Assured, they assumed, of naval supremacy, and with their attention focused on the ongoing campaign in the Dardanelles, the men responsible for British naval policy may simply have paid insufficient attention to the dangers of U-boat activity closer to home. The notional desertion of Lusitania by her naval escort the Juno has been described, even by those who see a conspiracy, as following the standard pattern for rotation of patrol ships in the area.

Secret Military Cargo

Suspicions regarding the exact nature of the Lusitania’s cargo have been aroused by discrepancies in the two separate cargo manifests Cunard lodged with U.S. customs, one before and one after the ship’s departure from New York.

Yet, in order to keep cargoes secret from German informers operating on the New York docks, it was standard practice for British shipping companies during World War I to file conflicting or incomplete manifests before sailing, and nobody has yet demonstrated convincingly that Cunard actively misled either the U.S. authorities or the public as to the contents of the ship’s hold. The day after the Lusitania was torpedoed, for example, the New York Times published full details of the liner’s military cargo in its edition of 8 May.

The civilian status of the Lusitania has also been challenged, with allegations that the liner carried a hidden arsenal that could be rapidly mobilized for use as necessary. A conspiracy to conceal the Lusitania’s military capacity has even been linked with the unidentified relative of an unidentified future U.S. president. But none of the 109 passengers who eventually testified at the two public inquiries into the disaster recalled seeing guns mounted on the liner.

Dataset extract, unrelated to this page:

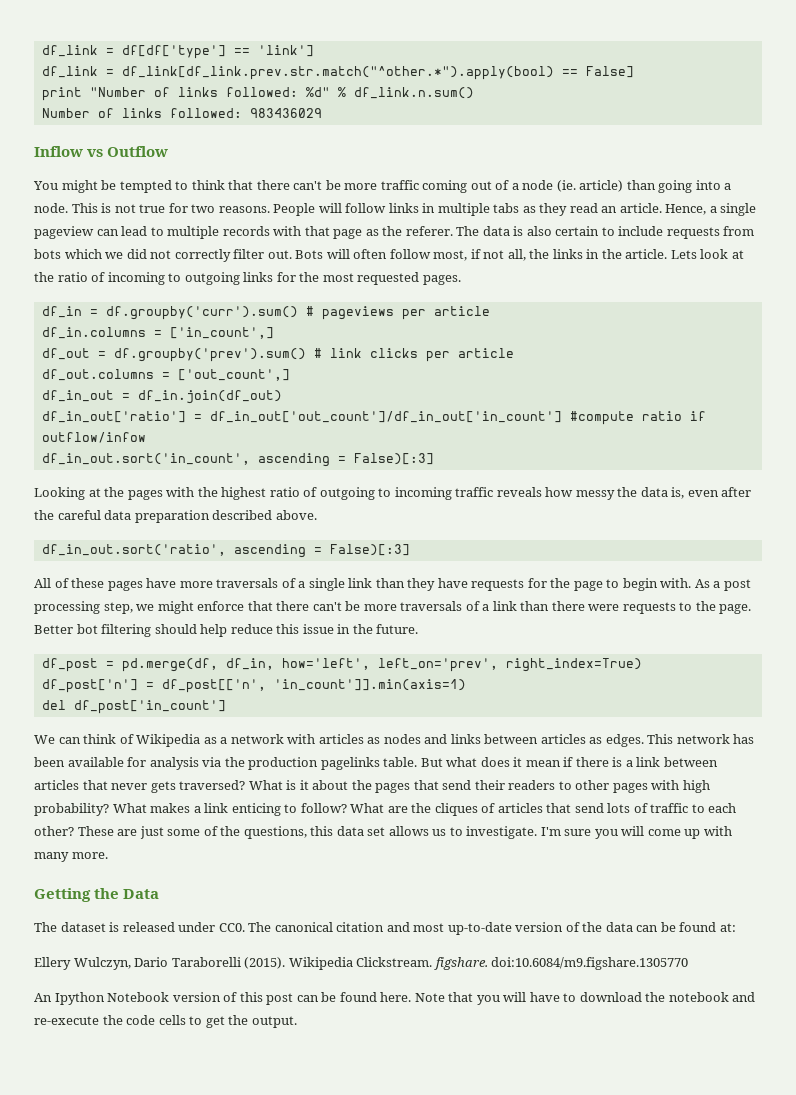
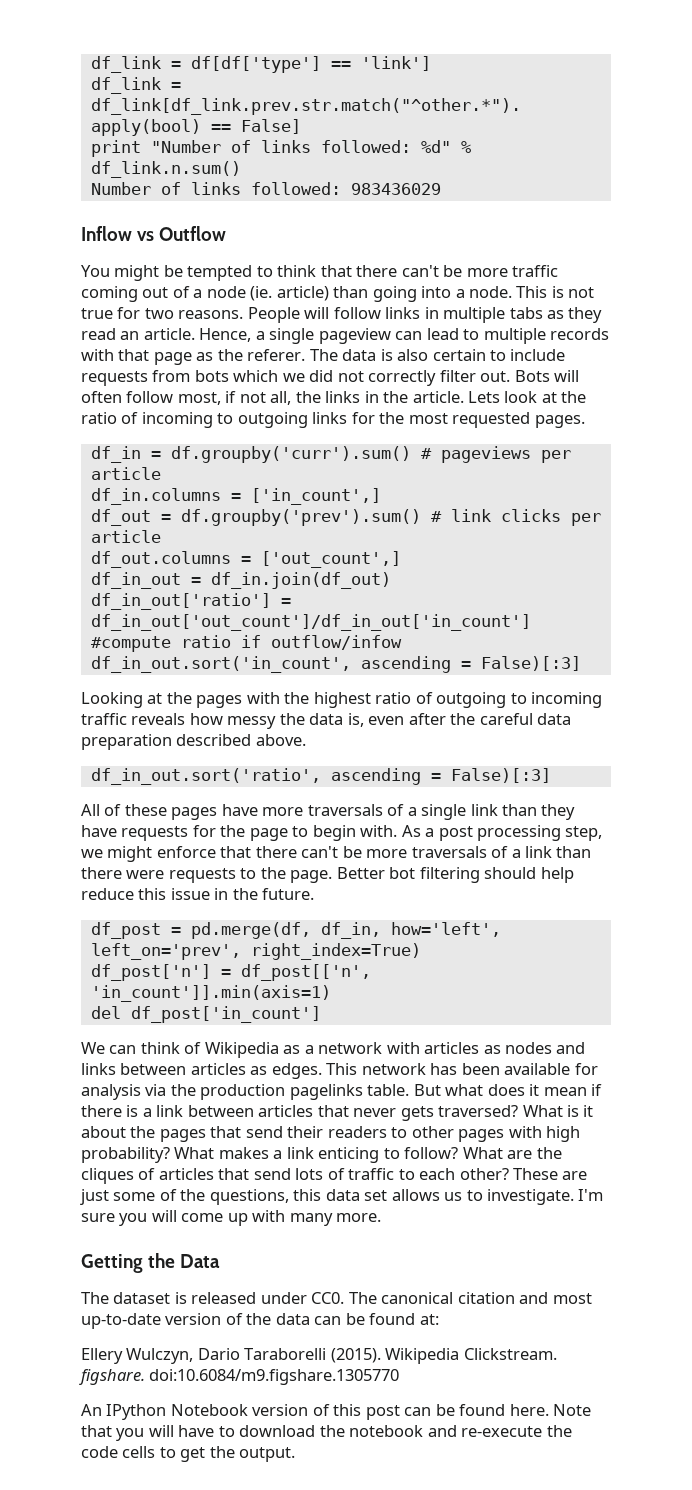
[54,992,105,1005] Ipython -> [106,1404,167,1420] IPython

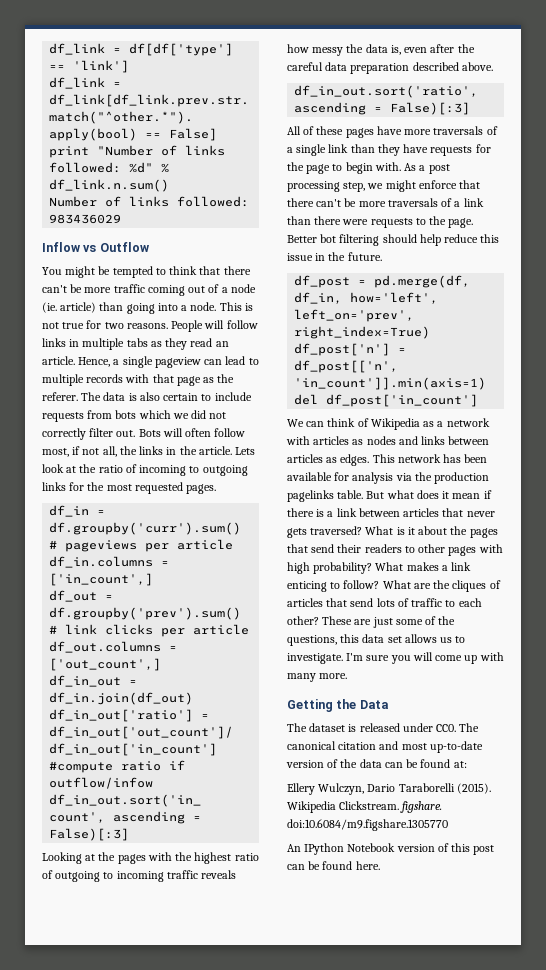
[553,1404,592,1416] [81,1425,572,1441] [81,1446,296,1462] Note that you will have to download the notebook and re-execute the code cells to get the output. -> (380, 865) none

More intriguing is the debate about what caused the fateful “second explosion” on board the ship. Although the admiralty maintained for some years that U-boat U-20 had hit the ship with two torpedoes, it is now widely accepted that the submarine fired only one torpedo at the Lusitania, and that the second catastrophic detonation, the one that sank the liner so quickly with such huge loss of life, was caused by an unknown object or substance the ship was carrying in its cargo.

The second explosion has been explained in a number of ways, ranging from the lurid (the Lusitania was carrying a cargo of secret explosive powder) to the banal (the ship was sunk by a detonation of highly flammable coal dust following the impact of the torpedo).

But no comprehensive explanation for the second explosion has ever been offered, and the admiralty’s initial insistence on the “two torpedo” scenario has kept alive the theory of a high-level cover-up regarding the contents of the Lusitania’s holds.

As well as the cause of the second explosion, one further aspect of the Lusitania conspiracy remains unresolved. In the aftermath of the sinking, early accounts estimated that the liner had taken to the bottom of the sea several thousand dollars in cash. By 1922 these estimates had been revised, with some commentators valuing the ship’s cargo at $5–6 million, much of it in gold.

During the 1950s the activities of the salvage company Rizdon Beezley around the wreck revived suspicions of Churchill’s involvement in the disaster, with allegations that Churchill had commissioned the company to remove evidence of contraband from the wreck. To this day, no convincing explanation has been offered as to why the Lusitania would have been carrying millions of dollars of gold into a war zone.